Arnaud Beaujeu, Fleur d’encre

Garçon-fleur

Il a une fleur de mauve entre
les incisives des boutons d’or
dans les cheveux un glaïeul sauvage
posé sur son oreille
un lilas dans le cou
entre le pouce et
l’annulaire il tient un coquelicot une rose est
sur son cœur il a des myosotis
à chacun des orteils

Fleur d’encre

Les doigts tachés d’indigo bleu en pressant l’encre
du muscari la vie qui se décale un peu le temps passe
et sourit
Unies dans un verre à alcool les clochettes du muscari
une ou deux pâquerettes une fleur de
pissenlit
Taches d’encre dans les fossés sur les talus
et par les prés
d’encre violette encore tachés

Le manteau

Un jour j’ai dessiné
un grand manteau de mots
Les manches étaient de vers les épaules d’argot
Les pans phrases-guenilles descendaient jusqu’au sol
pour partir en lambeaux de syllabes
de lettres
et de non-dits idiots

Et ce besoin d’écrire pour
laisser une histoire
à ceux qui reviendront
Ecrire écrire écrire
en désespoir de trace
pour lancer une histoire
à travers nos questions

 

 

 

 

Les déchirures du ciel

Les déchirures du ciel ouvrent
sur d’autres vies
disparaître dans l’inconnu marcher
vers d’autres vues
où la mer étendue permet d’écrire
le jour la nuit
auprès d’un feu de cheminée

Nager des heures entières peut-être
jusqu’à se noyer revenir
en arrière une table sur la mer
au bouquet déposé

Puis des fragments de lumière
un sourire dans l’été
un lit quelques hivers s’enfuir
dans d’autres nuits

Je ne sais plus ces choses-là désormais
ne m’en souviens plus
je courais jusque dans l’envers
désormais ne m’en souviens plus

Une table

Tu as une table et tu écris
Tu t’assieds sur le bord
de la mer tu cherches un horizon
la mer est ton mystère tu recherches
son nom

Il y a un lit une maison la nuit qui veille
les murs de chaux
et la vie s’ensommeille

Quand on ouvre les volets il n’y a plus
que l’horizon sur le bord
de la mer des falaises en eau profonde
Au sommet une maison

Nocturne

Il faisait nuit je ne dormais pas
et les ombres entouraient la maison
La vigne vierge entrait par la fenêtre
sur le dallage se découpaient
les reflets d’ombres du feuillage
éclairé par la lune

J’étais comme dans un rêve
je marchais dans l’allée par la lune éclairée
mais la brise passait les nuages passaient
sur le ciel

Présentation de l’auteur

Arnaud Beaujeu

Agrégé de lettres modernes, docteur en langue et littérature françaises, rattaché au CTEL, Arnaud Beaujeu a publié en 2010 et 2011 deux ouvrages :

  • Matière et lumière dans le théâtre de Samuel Beckett, Peter Lang ;
  • Samuel Beckett : trivial et spirituel, Rodopi.

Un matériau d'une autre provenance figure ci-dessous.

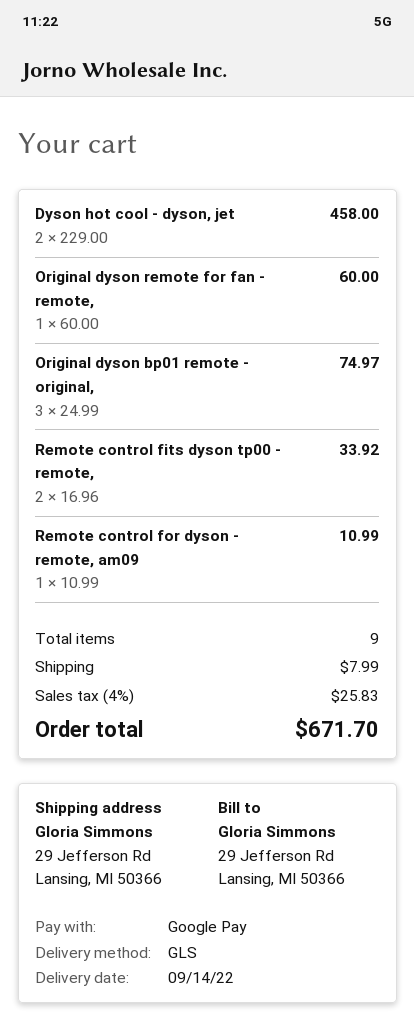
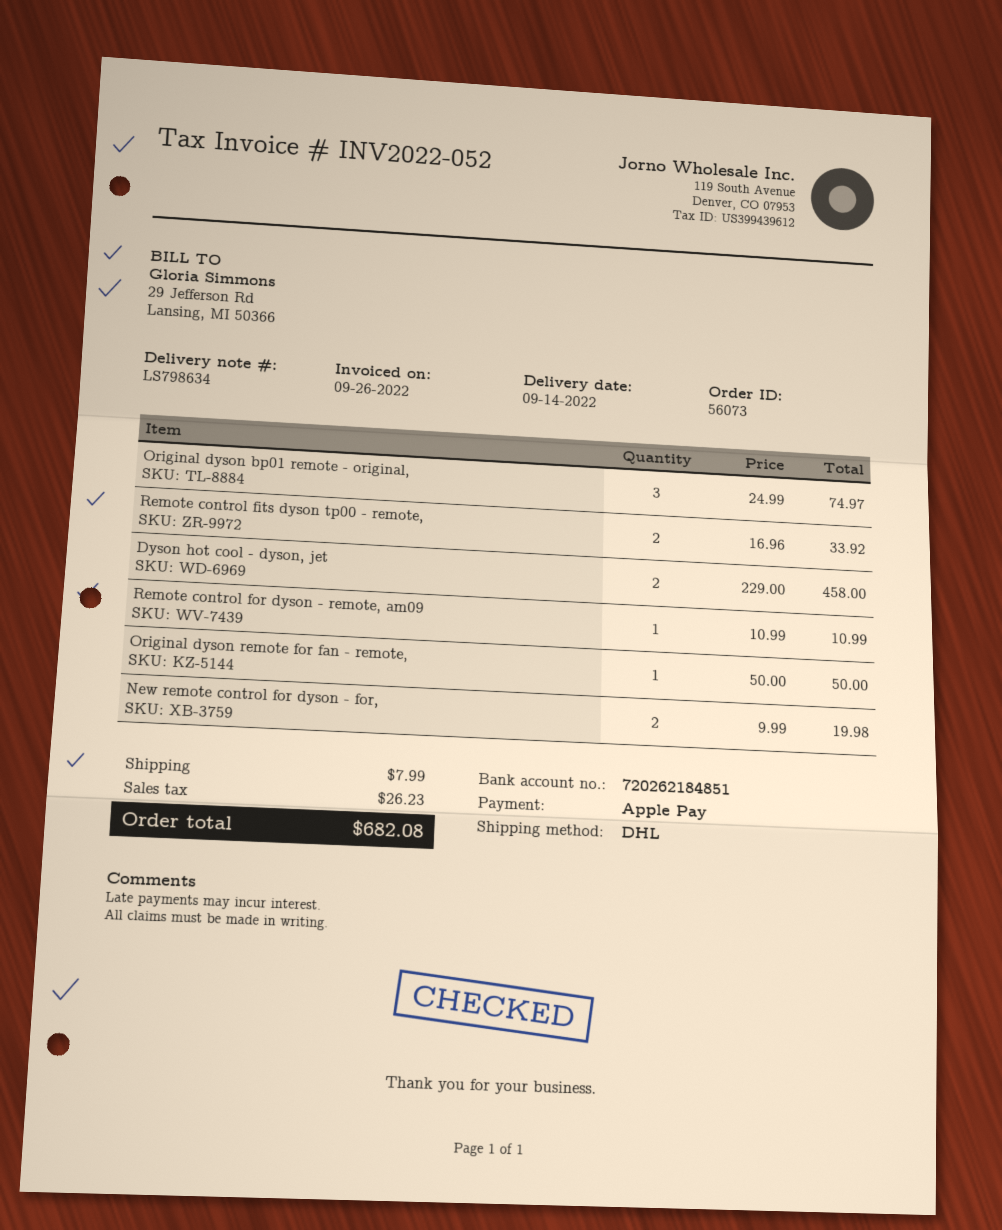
payment method: Google Pay -> Apple Pay
shipping method: GLS -> DHL
Original dyson remote for fan - remote,: 1 x 60.00 = 60.00 -> 1 x 50.00 = 50.00
New remote control for dyson - for,: none -> 2 x 9.99 = 19.98
tax: 25.83 -> 26.23
total: 671.70 -> 682.08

Membre du comité de rédaction de la revue Nu(e), il a publié plusieurs suites de poèmes dans cette même revue :

  • « D’un regard blanc », n°36 (« Michel Steiner ») ;
  • « La lumière et les mots », n°42 (« Anthologie ») ;
  • « L’été », n°45 (« Pierre Dhainaut ») ;
  • « Bleu ciel », n°48 (« Jean-Michel Maulpoix ») ;
  • « De pierre et d’eau », n°49 (« Bernard Noël ») ;
  • « Autre enfance », n° 52 (« Jokari »))

Et principalement dans les revues Arpa : « Le pays des en-allés », n°102, « la tonnelle », prochainement) ;  Thαumα : « Frères d’amour », n°5 consacré aux oiseaux ; « Autodafé », n°6 consacré au feu ; « En patience » n°10 consacré à la patience ; « même au-delà du raisonnable », (prochainement) et Serta  : « Les mots blancs ».

Il a également publié des articles et entretiens sur et avec les poètes contemporains Bernard Vargaftig, Jean-Pierre Lemaire, Pierre Dhainaut, Marie-Claire Bancquart, Charles Juliet, François Cheng, Béatrice Bonhomme-Villani, etc.